Respiratory Flashcards
What complications can occur in a child with an urti? (2)
Feeding problems due to nose breathing
Febrile convulsions
Acute exacerbation of asthma
What is the main cause of childhood respiratory infections? (1)
Give two examples. (2)
80-90% viral RSV Rhinovirus Para influenza Influenza
What is the pathogen that causes tonsillitis?
2
EBV (2/3)
Group A b-haemolytic streptococcus (1/3) ie Strep pyogenes
Treat with phenoxymethylpenicillin, not amoxicillin which may cause rash.
Why are children more prone to acute otitis media infection? (3)
Eustachian tubes are shorter, horizontal and function poorly.
What is the treatment for acute otitis media? (2)
Most will resolve spontaneously.. Treat supportively.
Antibiotics can marginally shorten duration of pain, best to give post dated prescription to be used if not resolved within 3 days.
Amoxicillin best choice.
Decongestants and antihistamines not helpful.
What complication can repeated otitis media cause? (1)
What form of hearing loss may it cause? (1)
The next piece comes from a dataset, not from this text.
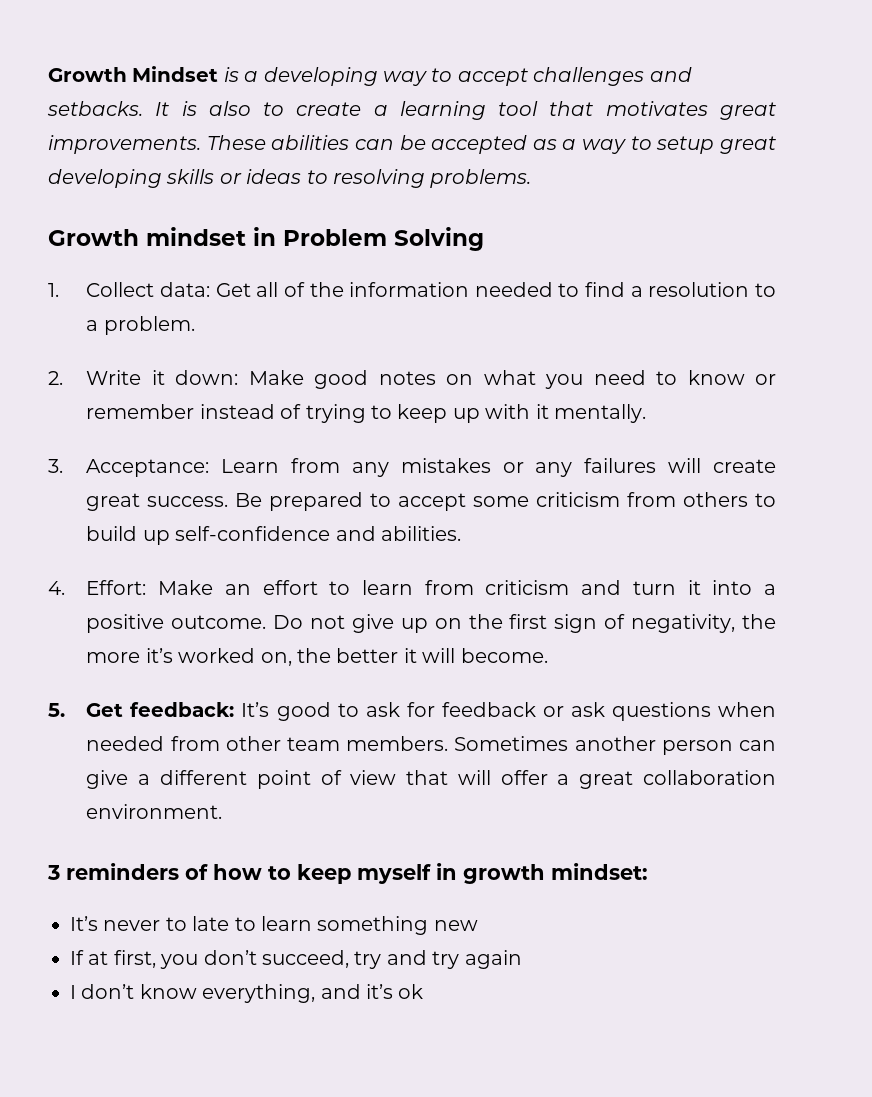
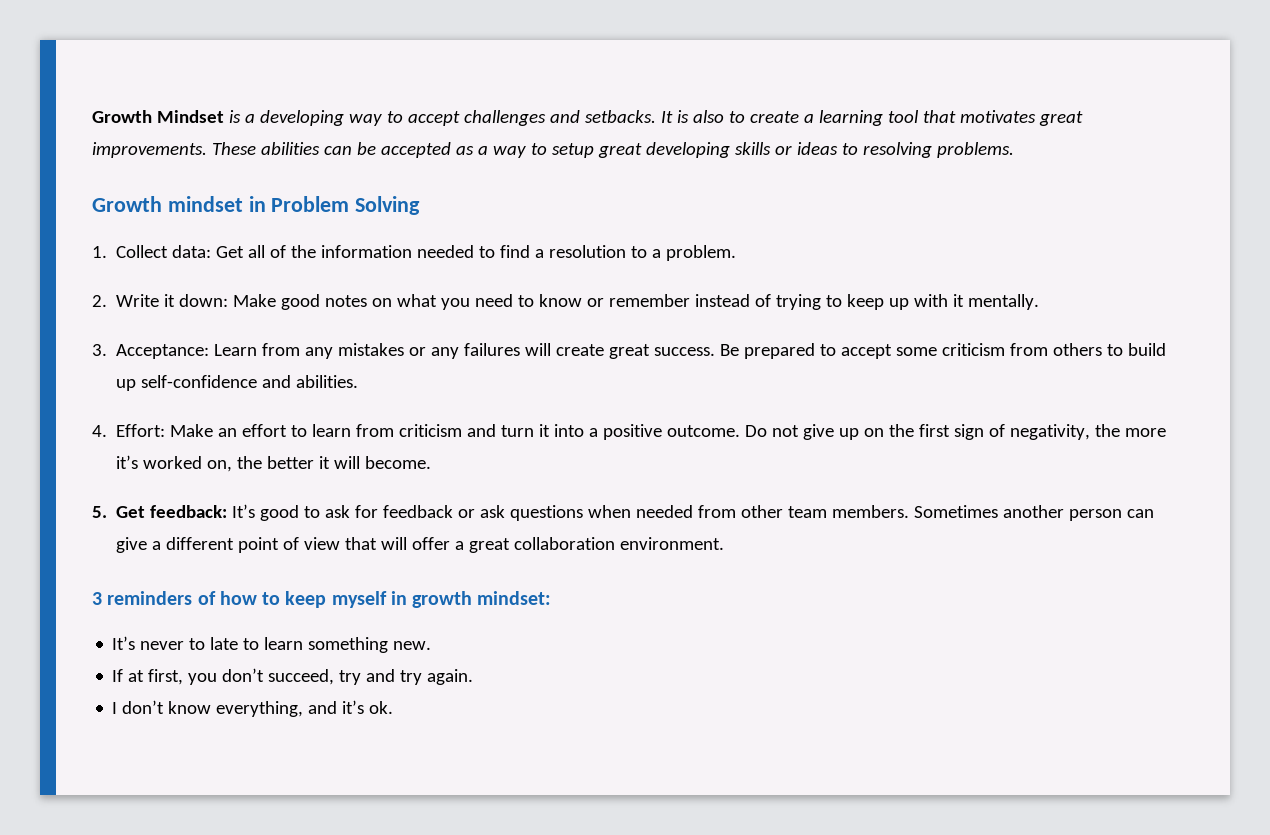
[433,920,478,931] new -> [393,641,432,650] new.
[464,950,522,969] again -> [427,669,474,685] again.
[398,984,424,999] ok -> [369,701,394,714] ok.

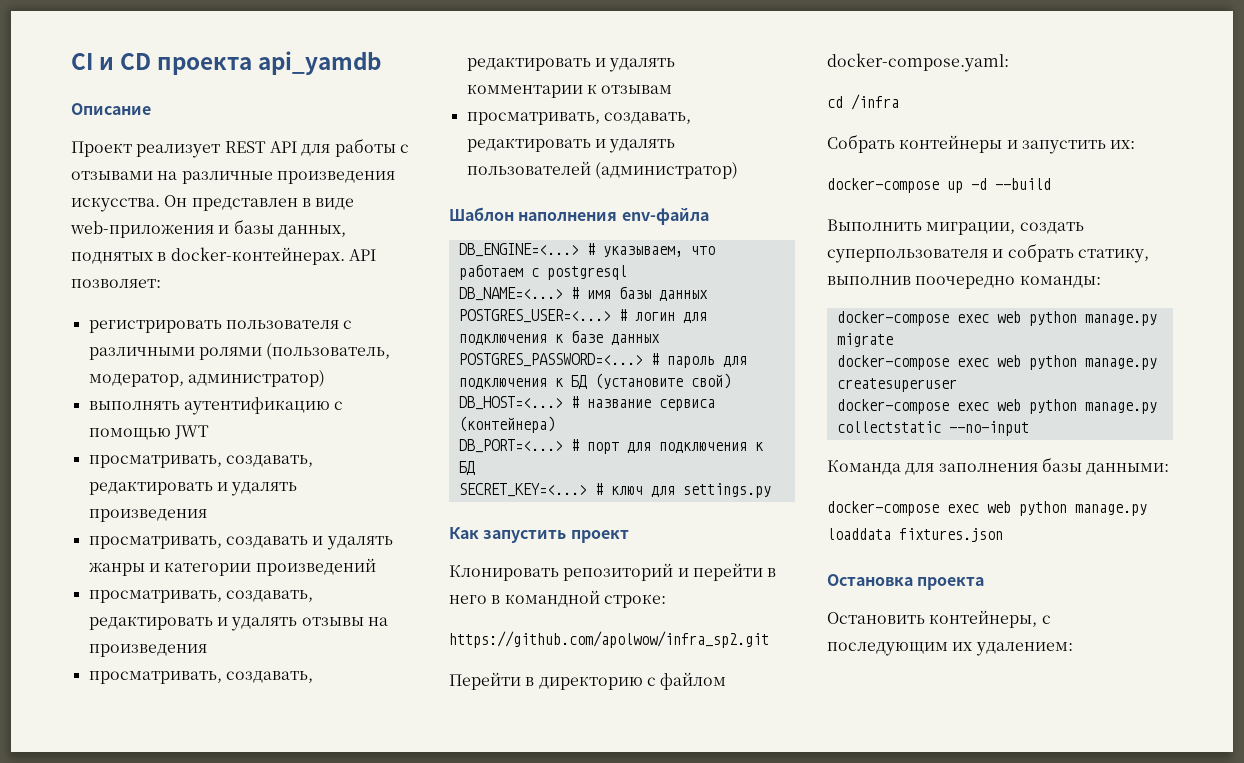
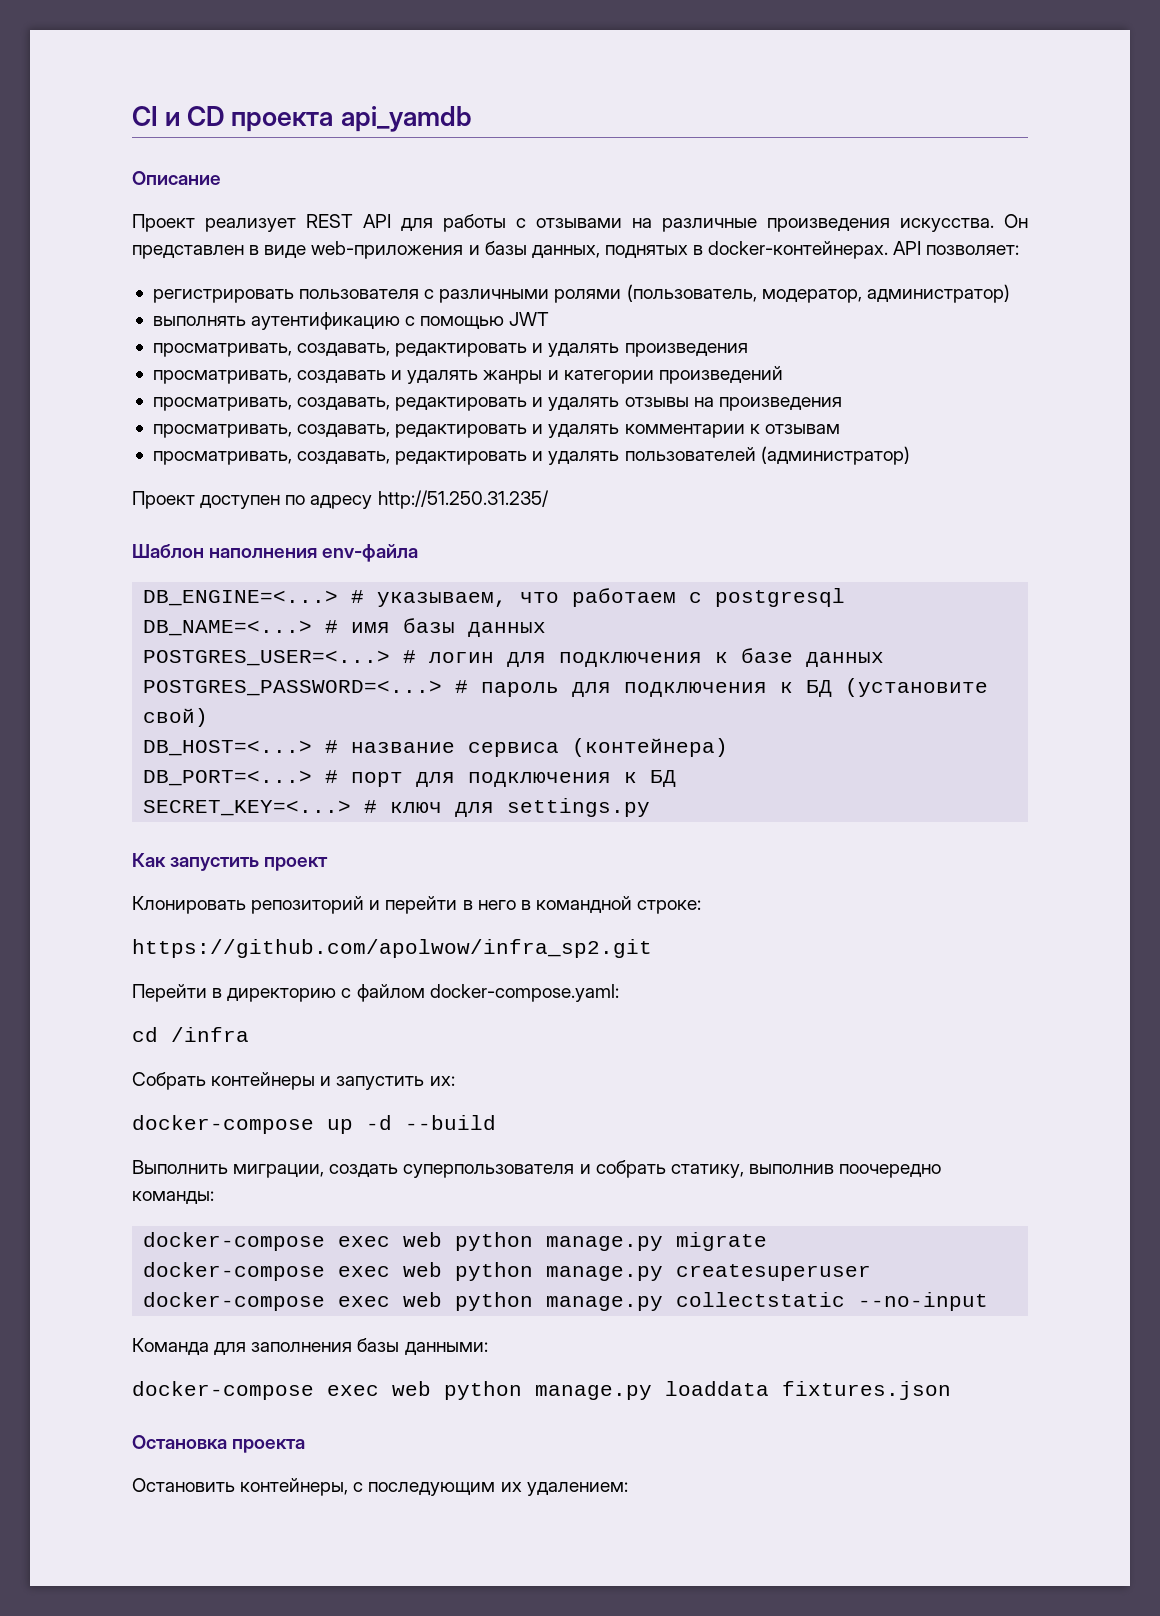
(738, 170) none -> [132,490,549,509] // Проект доступен по адресу http://51.250.31.235/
How might it be treated long term? (1)
Glue ear aka otitis media with effusion.
Most common cause of conductive hearing loss in children, usually otherwise asymptomatic. Can affect speech development and school achievements.
Can be treat with grommets to ventilate middle ear also possibly adenoidectomy.
What are the indications for tonsillectomy? (3)
Recurrent severe tonsillitis (reduces episodes by a third) Peritonsillar abscess (quinsy) Obstructive sleep apnoea (adenoids also removed)
NOT large tonsils… They will shrink spontaneously in late childhood.
Causes of acute upper airways obstruction in a child? (3)
Common: croup
Rare: epiglottitis, foreign body, anaphylaxis, lymphadenopathy.
Name 4 signs of acute upper airways obstruction in a child. (4)
Stridor
Hoarseness - due to inflammation of the vocal cords
Barking cough
Dyspnoea - varying degrees
How should acute upper airways obstruction be assessed? (1)
Do not examine the throat.. Can make worse
Assess clinically by degree of chest retraction and degree of stridor.
Central cyanosis and drowsiness indicate severe hypoxaemia and need for urgent intervention.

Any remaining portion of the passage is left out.